Since I actually created the fix referred to by the support staff above (although it wasn't released until some months after I was laid off), I'd just note that the symptoms reported here are quite different, and that as per the forum sticky that patch isn't available to anyone who doesn't have a support contract, and you're also forced to contact technical support as I already advised.
I'd also note that the linked KB article is bafflingly incorrect as to the true nature of the fault (as you'd except since it was prepared by technical support folks); as I explained here on these forums at some length once a customer had helped give me access to a system affected by this to resolved the underlying cause, the actual root cause has nothing whatsoever to do with IP address acquisition.
Instead, the *actual* root cause of the problem addressed in build 2298 is due to the complete lack of a valid hardware SMBIOS UUID in affected systems (which in any modern computers is always due to a firmware or manufacturing process fault), and generally it can be resolved using a manufacturer tool to reflash the SMBIOS data. When a system has no valid SMBIOS UUID at all, the ngctw32.exe executable uses various fall-back techniques; one of those dates back to Windows 95 and due to other changes in GSS 2.5.1 that fall-back code path has this effect.
However, this code fault is in a different executable to the one affected by the SMBIOS fault, and it is presenting as a fault in a completely different system DLL, there's no evidence that those two faults are related - hence why the correct diagnosis procedure is to use the NGERROR.DMP file which contains the evidence.

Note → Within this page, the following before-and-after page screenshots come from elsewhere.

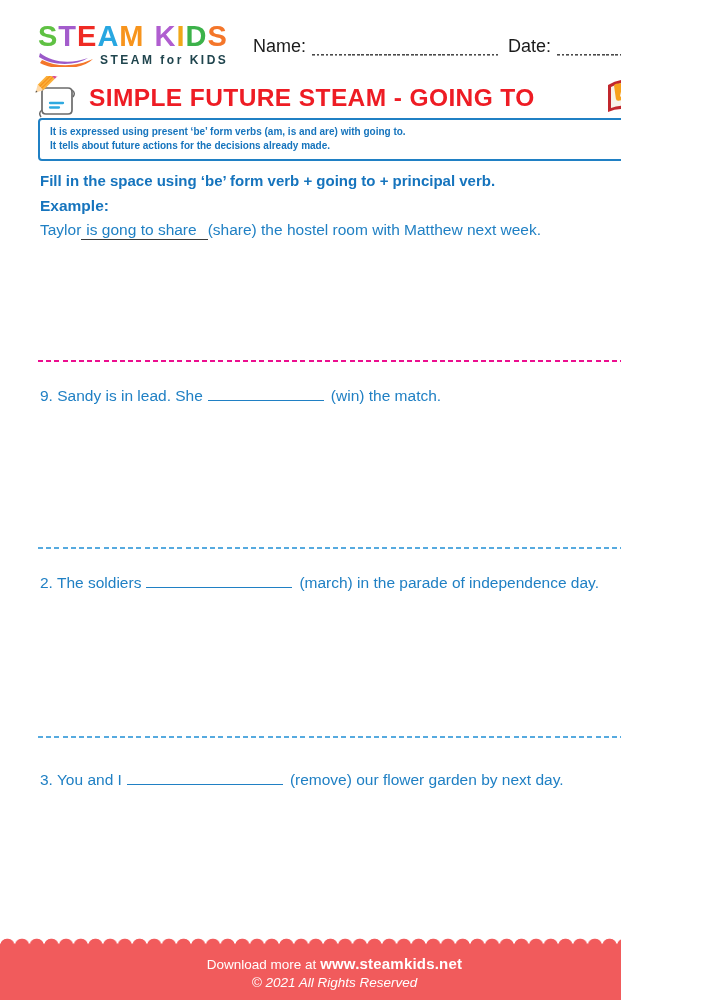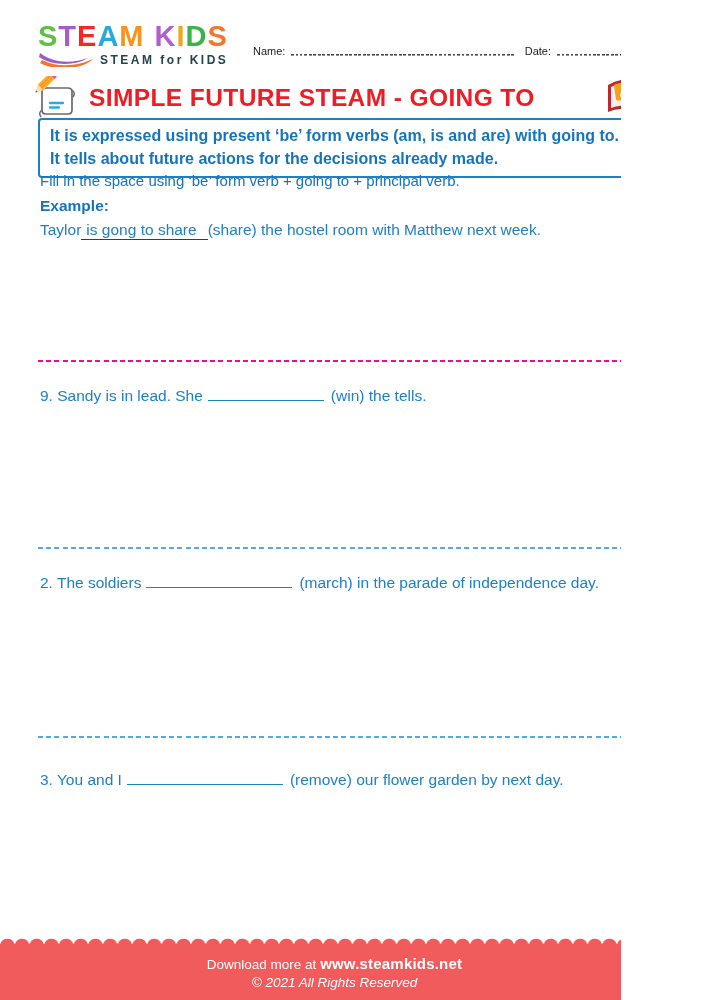"Name:" .name-date { font-size: 11px -> 18px; top: 44px -> 36px }
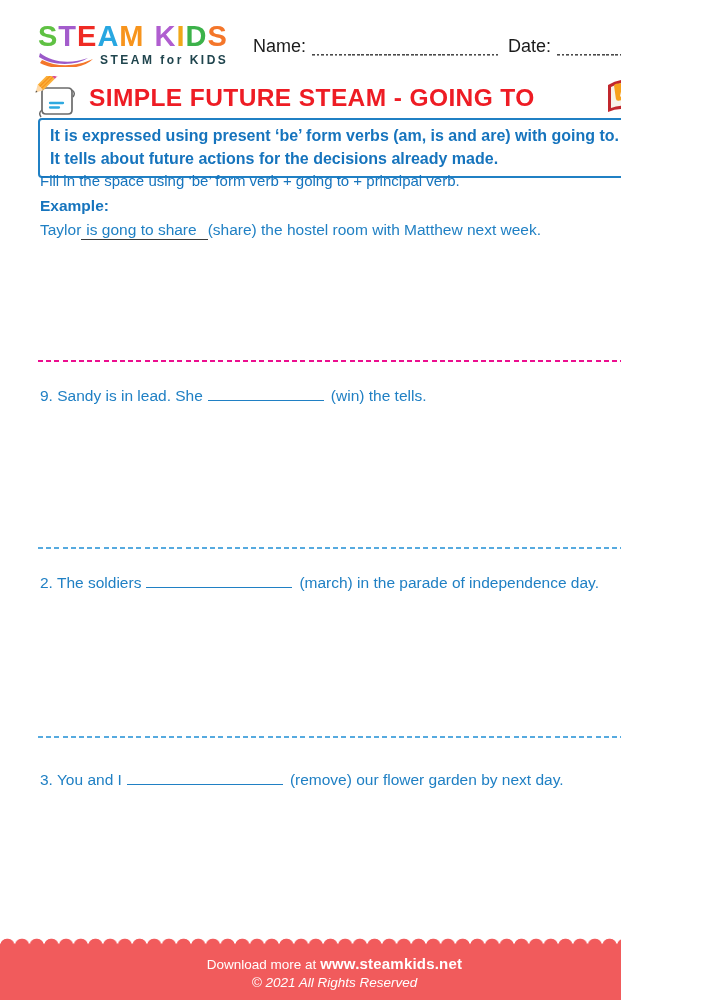"It is expressed using present" .info-box { font-size: 16px -> 10px }
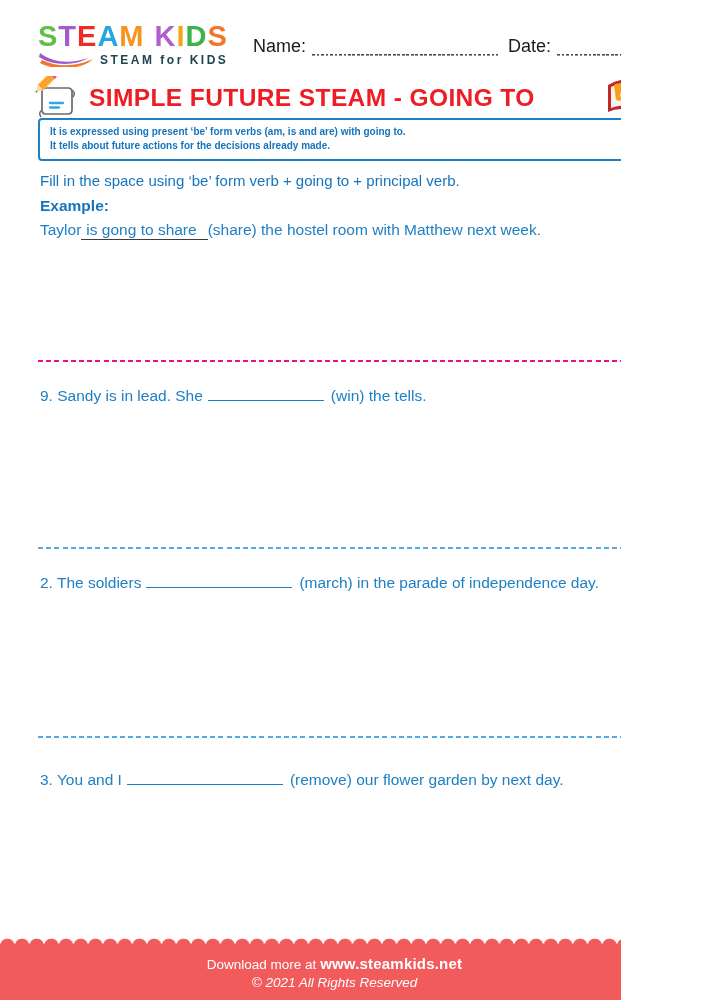"Fill in the space using" .instruction { font-weight: normal -> bold }
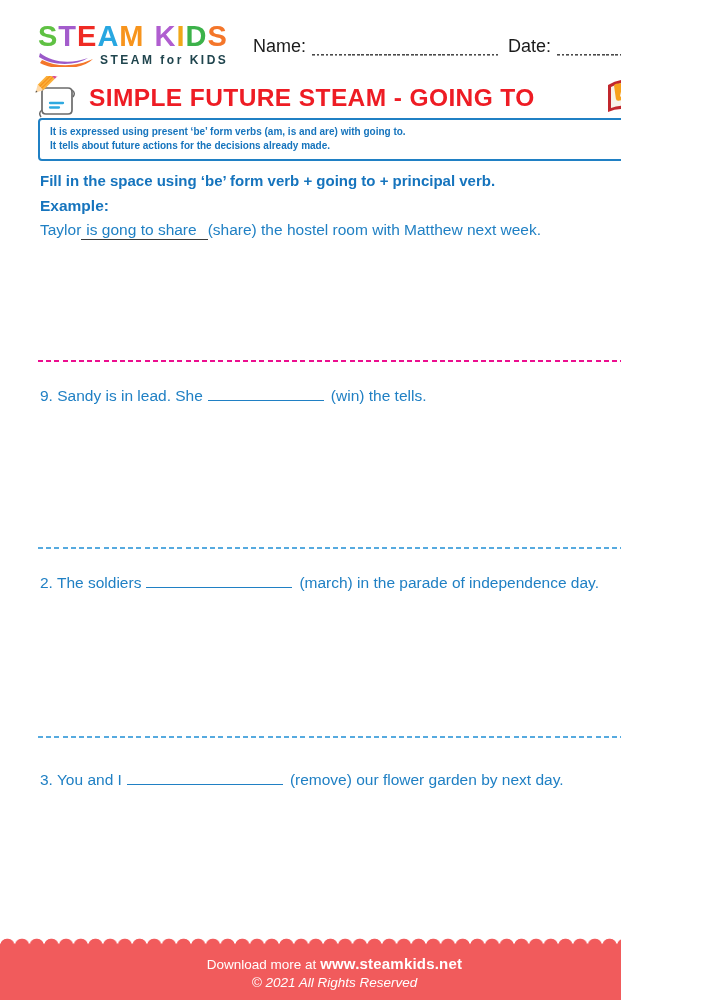"(win) the tells." span { text: tells -> match }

There is one small piece of evidence presented here that might indicate a relation to the no-valid-SMBIOS fault, which is the mention that the fault does not occur in a Virtual Server environment; this is hardly definitive, but I would note that virtual environments like VMWare, VirtualBox and Virtual Server all create emulated SMBIOS data that is always well-formed, whereas manufacturers of physical hardware often fail to accomplish this. However, given the number of items that don't match, it's important to retain the evidence which can be used to diagnose the root cause, i.e. the NGERROR.DMP file, so that in the event this is a different fault (as indicated by the very substantial difference in symptoms) it will be possible for it to be properly diagnosed and resolved.